**YOUR INSTRUCTIONS:** How many lines of the data hold the word "caída"? State the number and nothing else.

[RECORDED INFORMATION Boundary: Start]

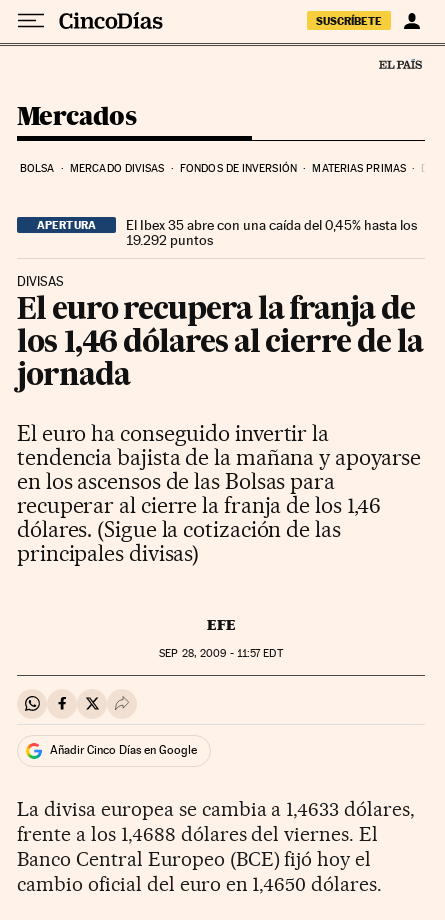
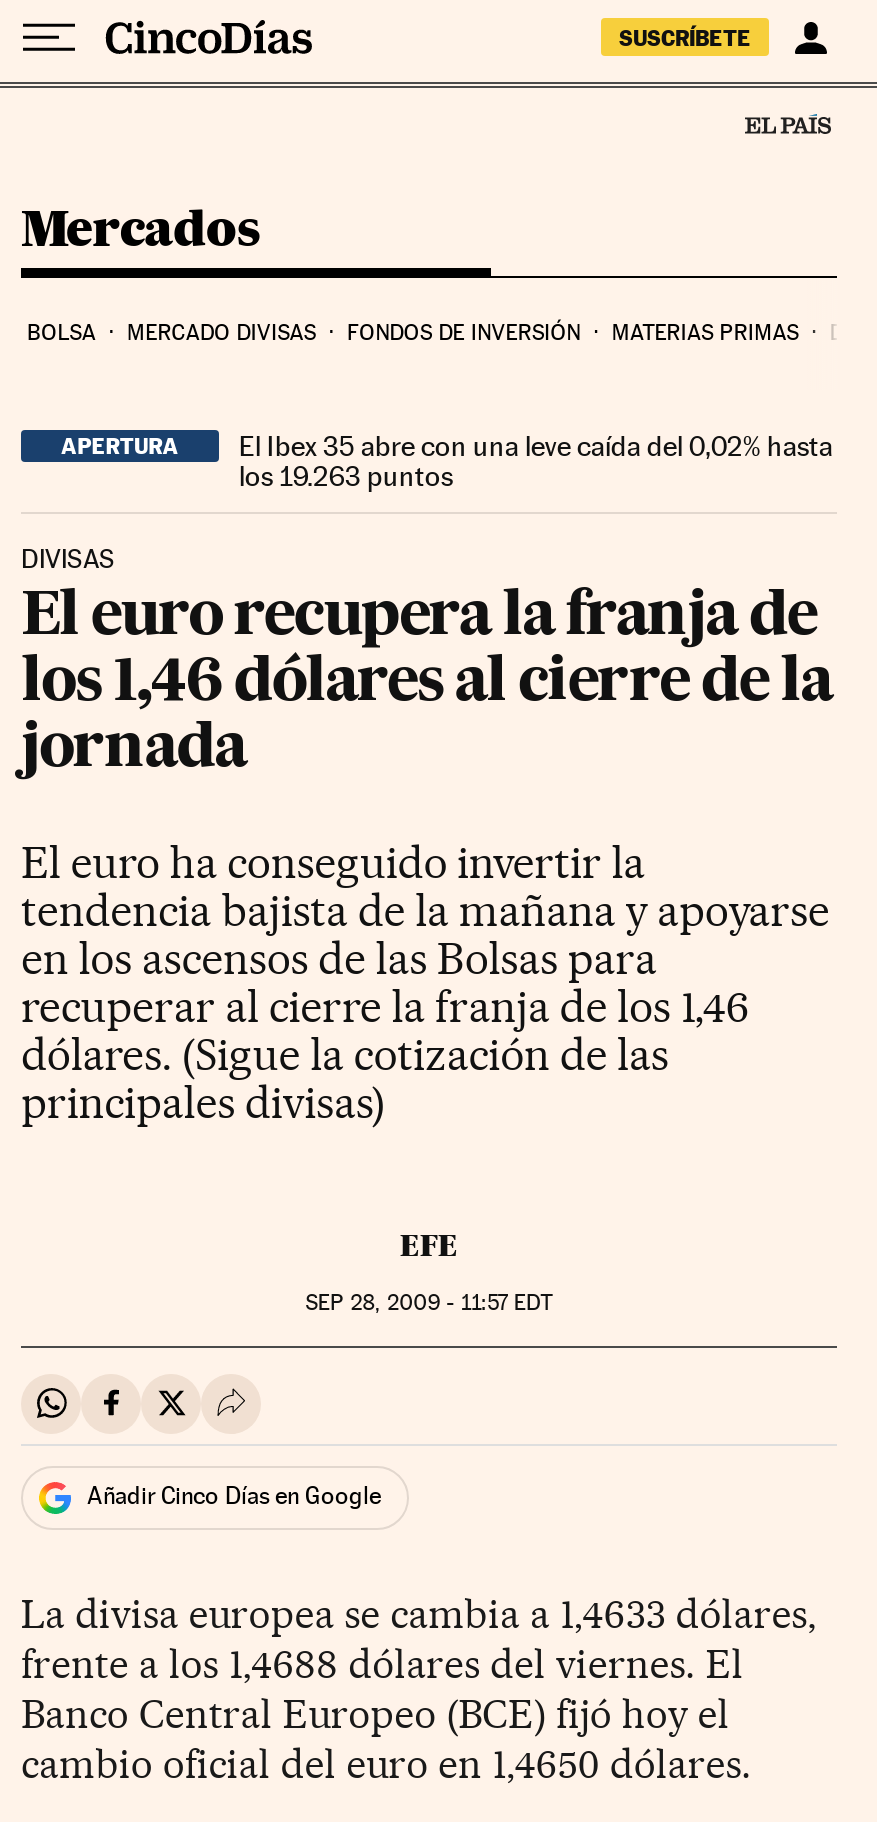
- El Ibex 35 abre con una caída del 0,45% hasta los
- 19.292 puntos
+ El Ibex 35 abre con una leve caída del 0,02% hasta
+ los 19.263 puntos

[RECORDED INFORMATION Boundary: End]
[RECORDED INFORMATION Boundary: Start]

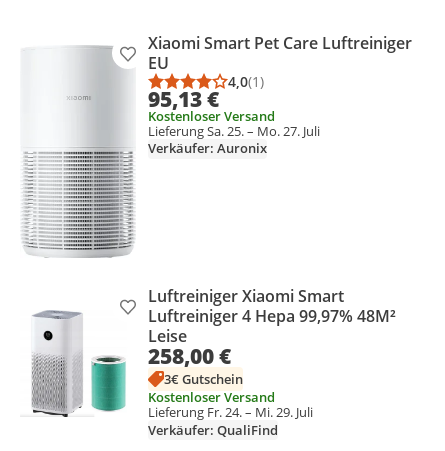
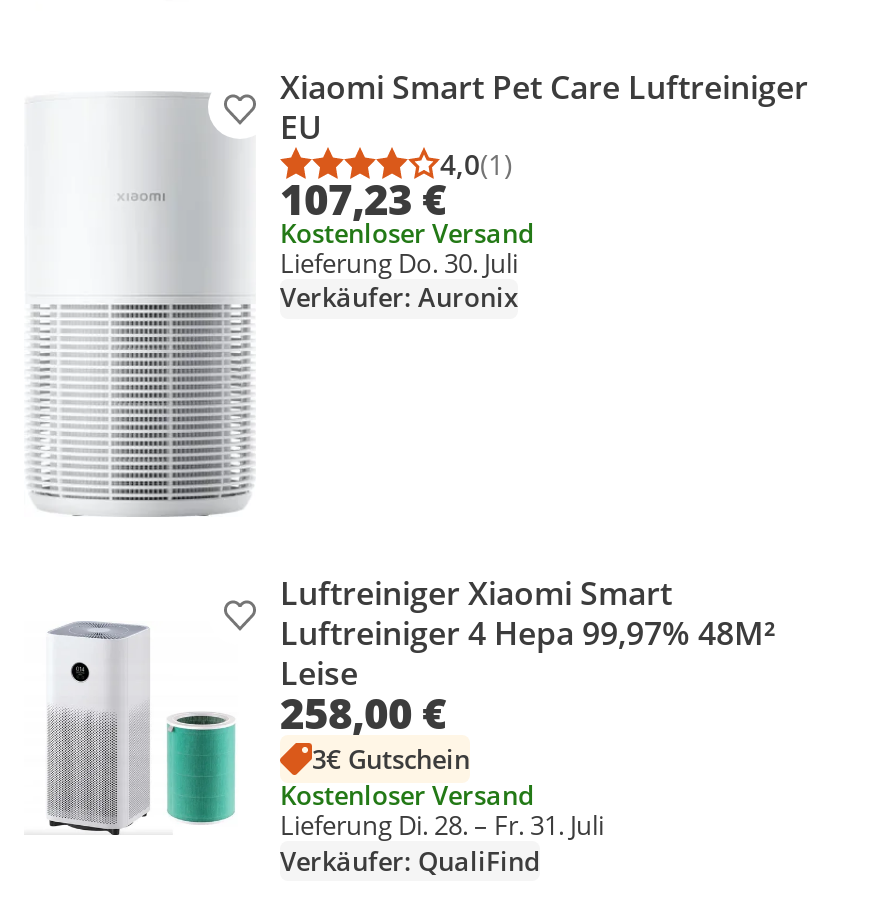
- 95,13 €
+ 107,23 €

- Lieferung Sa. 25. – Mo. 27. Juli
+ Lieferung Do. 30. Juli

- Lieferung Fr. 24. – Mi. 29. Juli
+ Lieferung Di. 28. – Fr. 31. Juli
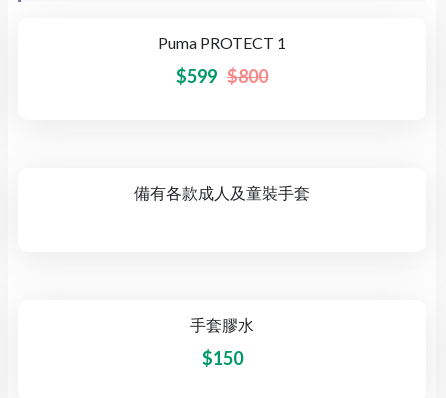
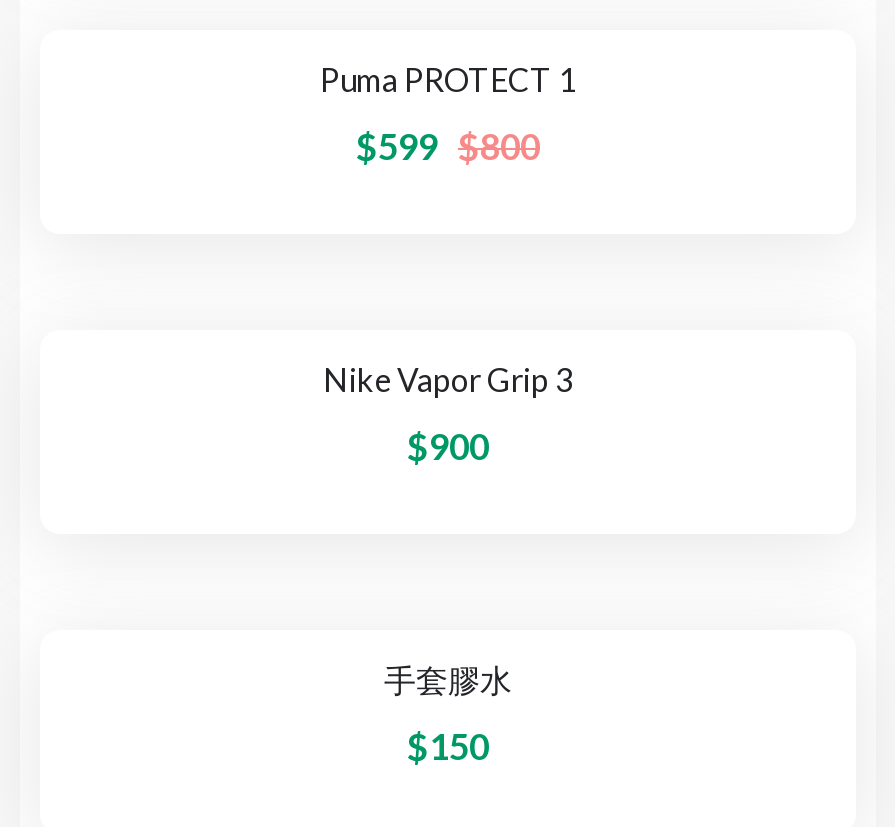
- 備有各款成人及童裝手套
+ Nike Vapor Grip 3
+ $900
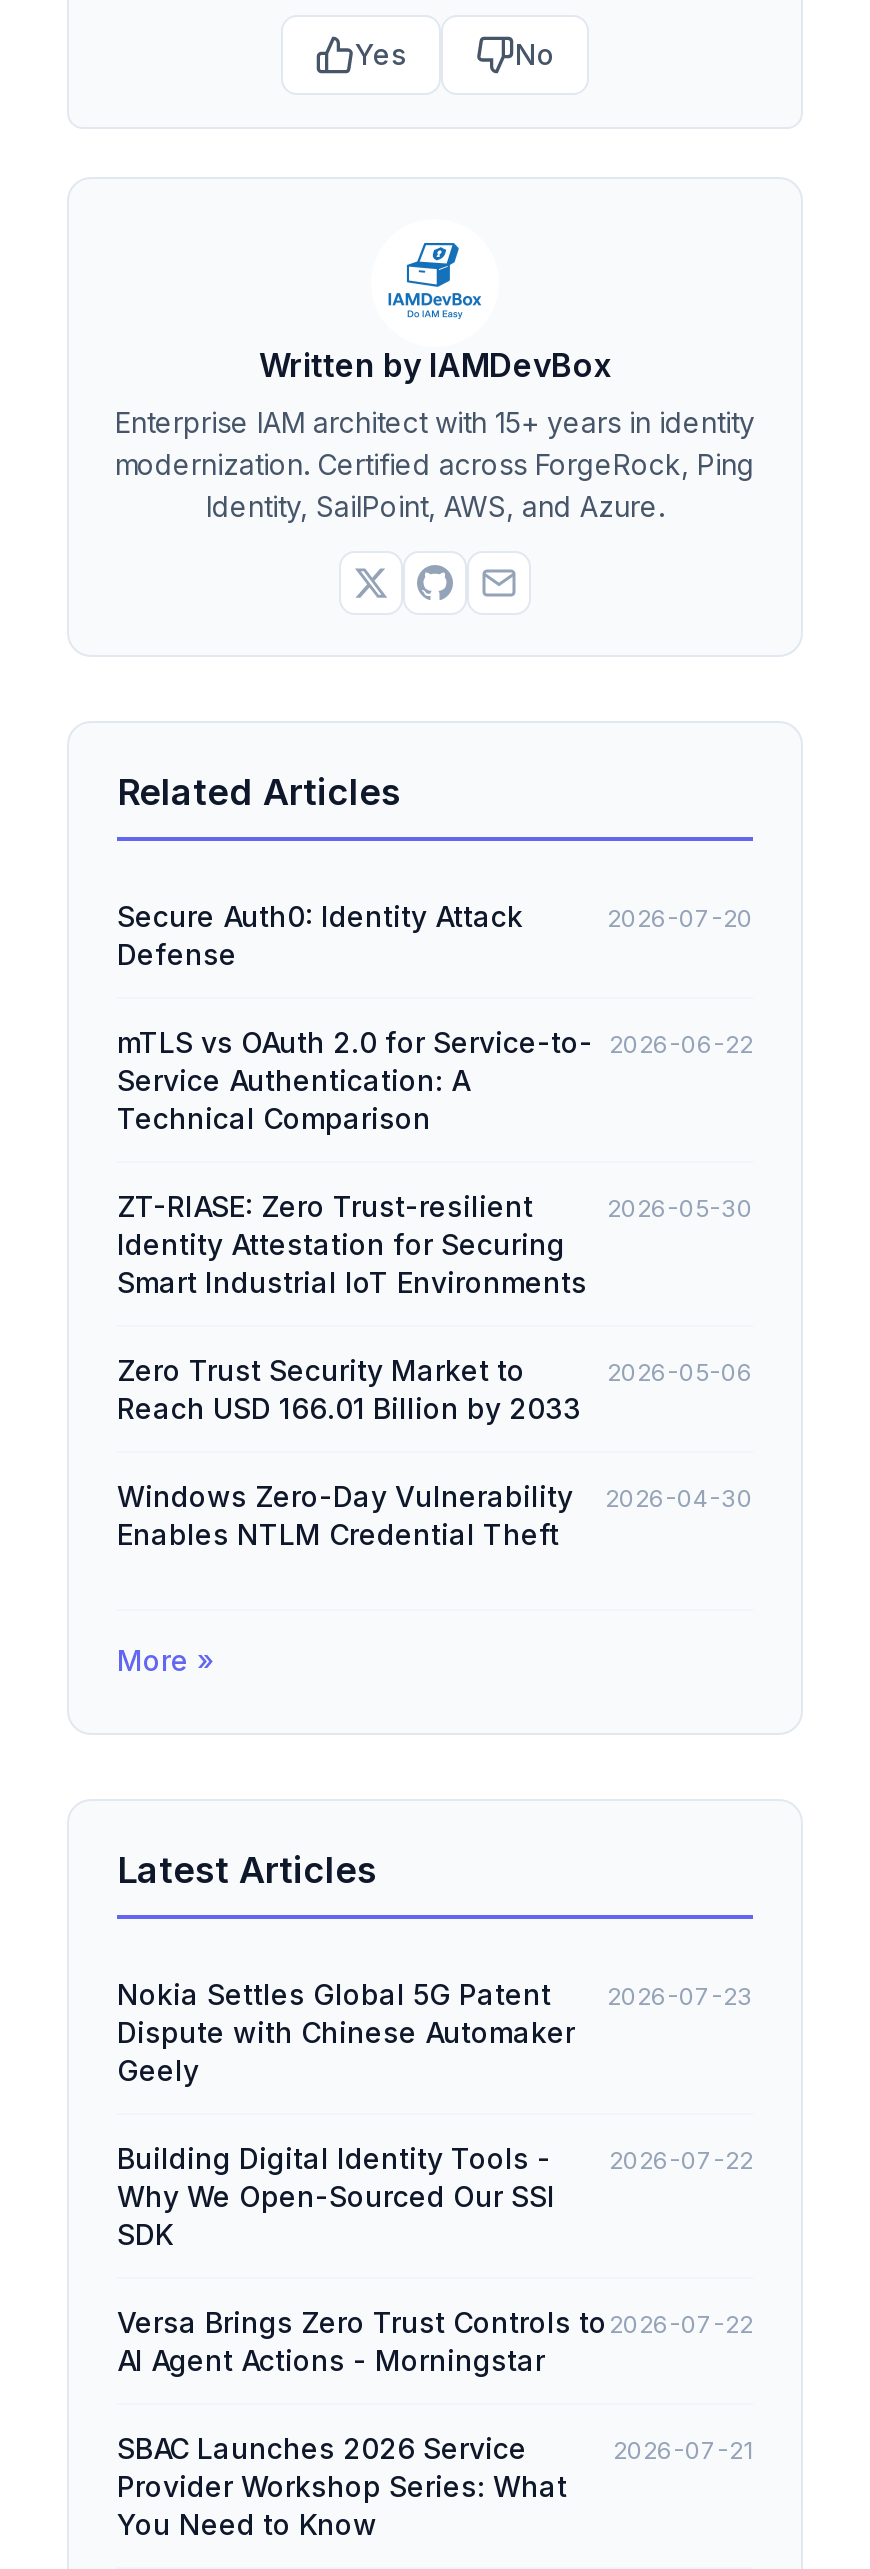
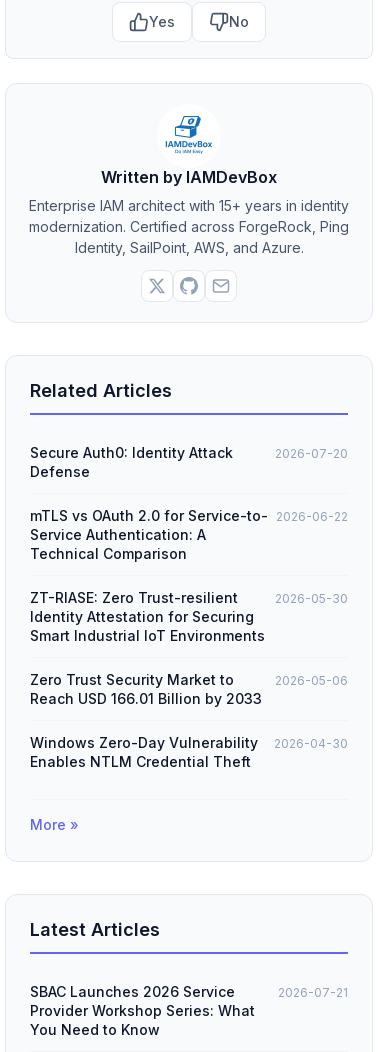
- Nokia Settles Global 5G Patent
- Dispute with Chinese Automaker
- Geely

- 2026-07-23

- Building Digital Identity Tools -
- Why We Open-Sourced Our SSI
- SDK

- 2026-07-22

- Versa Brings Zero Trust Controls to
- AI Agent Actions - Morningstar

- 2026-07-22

[RECORDED INFORMATION Boundary: End]

**EXPECTED ANSWER:** 2